======== ENTRIES SHOWN ========

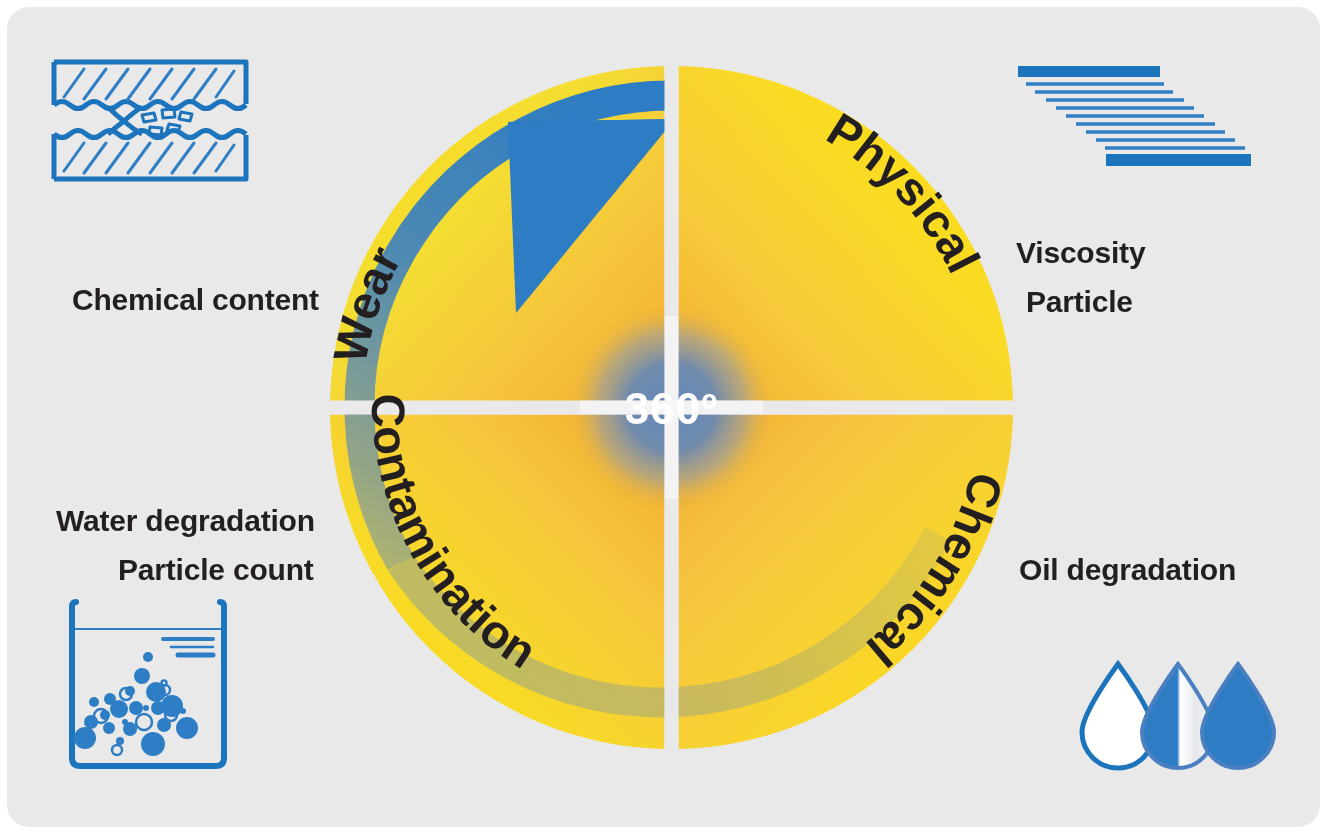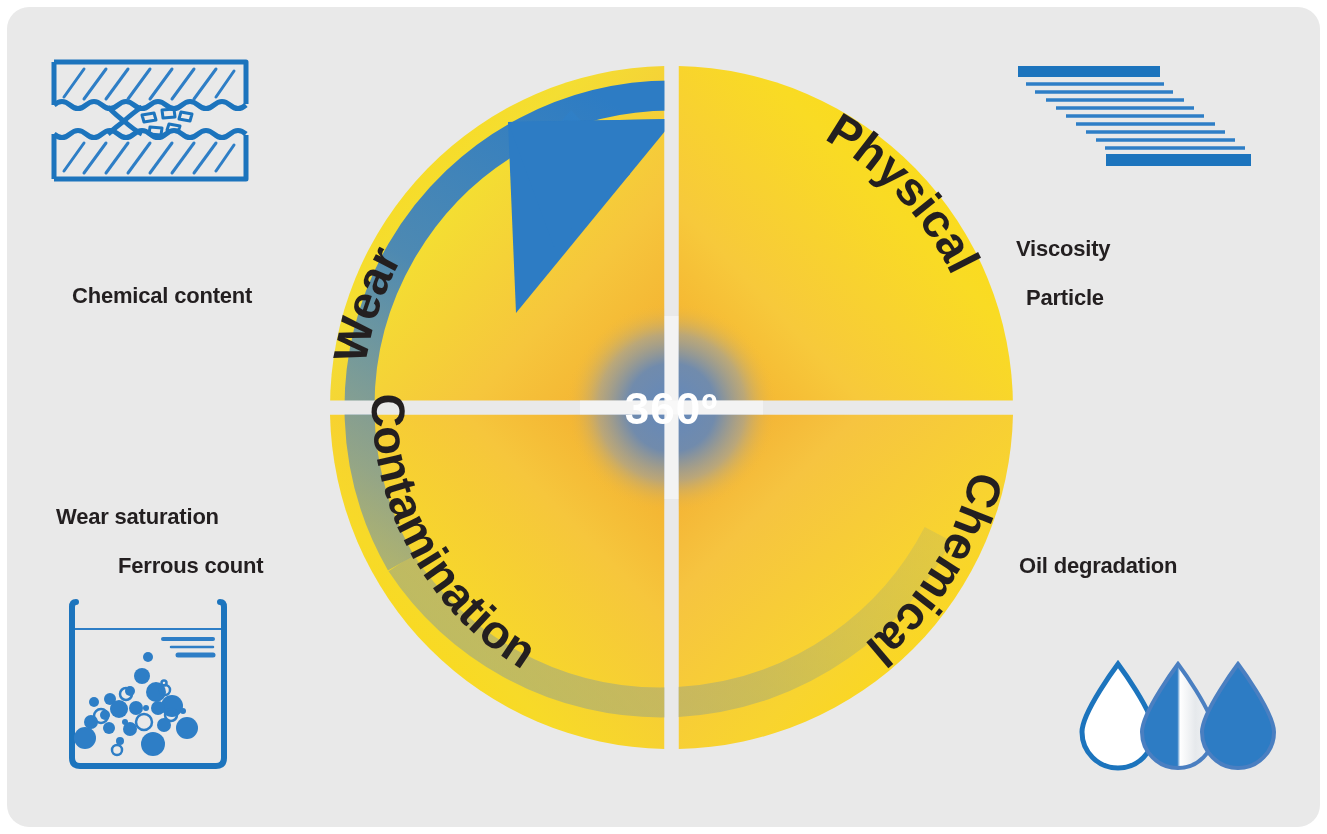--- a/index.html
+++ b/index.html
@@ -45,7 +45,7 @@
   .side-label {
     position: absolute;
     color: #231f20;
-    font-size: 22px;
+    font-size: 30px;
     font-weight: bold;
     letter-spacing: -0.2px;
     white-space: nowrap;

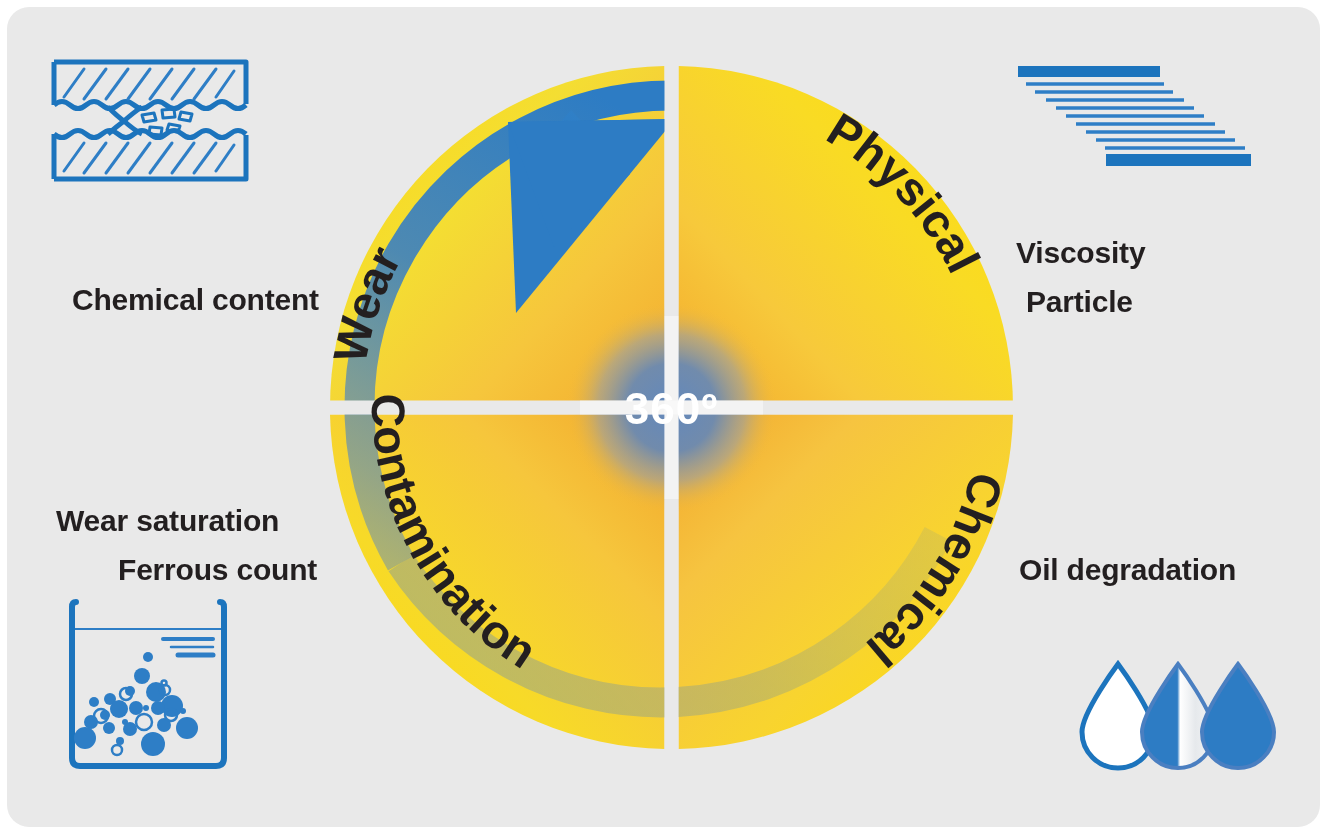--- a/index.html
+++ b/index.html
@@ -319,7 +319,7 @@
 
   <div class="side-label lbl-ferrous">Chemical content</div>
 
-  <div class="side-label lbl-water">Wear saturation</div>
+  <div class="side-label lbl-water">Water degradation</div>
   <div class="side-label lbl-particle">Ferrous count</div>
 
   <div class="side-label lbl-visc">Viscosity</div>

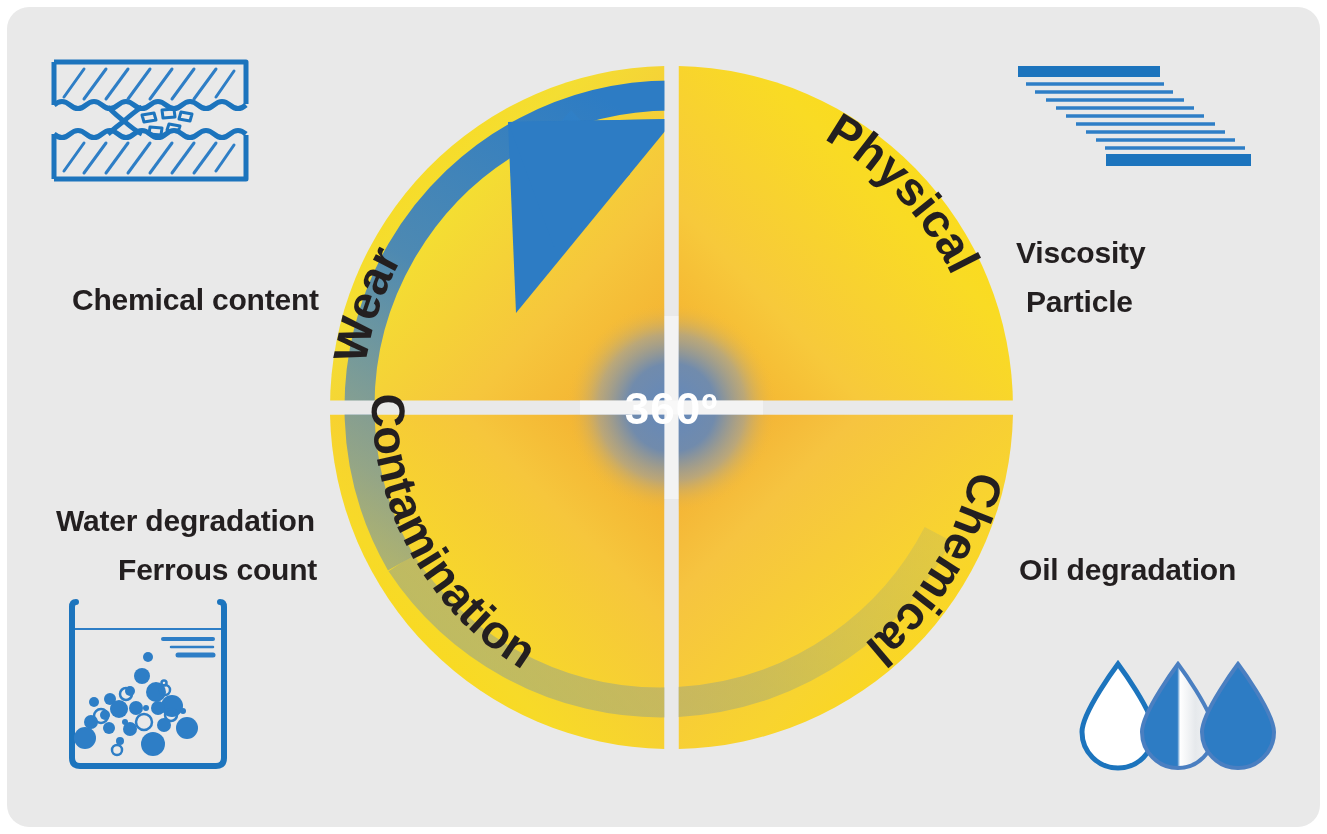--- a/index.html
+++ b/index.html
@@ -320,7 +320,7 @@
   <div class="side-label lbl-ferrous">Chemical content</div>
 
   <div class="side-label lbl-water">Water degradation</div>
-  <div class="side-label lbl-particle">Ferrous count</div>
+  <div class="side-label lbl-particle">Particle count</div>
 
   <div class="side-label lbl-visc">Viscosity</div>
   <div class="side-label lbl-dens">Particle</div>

========

THE TASK: Could you transcribe every entry above exactly, leaving out the images?

COMPLETED TASK:
--- a/index.html
+++ b/index.html
@@ -45,7 +45,7 @@
   .side-label {
     position: absolute;
     color: #231f20;
-    font-size: 22px;
+    font-size: 30px;
     font-weight: bold;
     letter-spacing: -0.2px;
     white-space: nowrap;

--- a/index.html
+++ b/index.html
@@ -319,7 +319,7 @@
 
   <div class="side-label lbl-ferrous">Chemical content</div>
 
-  <div class="side-label lbl-water">Wear saturation</div>
+  <div class="side-label lbl-water">Water degradation</div>
   <div class="side-label lbl-particle">Ferrous count</div>
 
   <div class="side-label lbl-visc">Viscosity</div>

--- a/index.html
+++ b/index.html
@@ -320,7 +320,7 @@
   <div class="side-label lbl-ferrous">Chemical content</div>
 
   <div class="side-label lbl-water">Water degradation</div>
-  <div class="side-label lbl-particle">Ferrous count</div>
+  <div class="side-label lbl-particle">Particle count</div>
 
   <div class="side-label lbl-visc">Viscosity</div>
   <div class="side-label lbl-dens">Particle</div>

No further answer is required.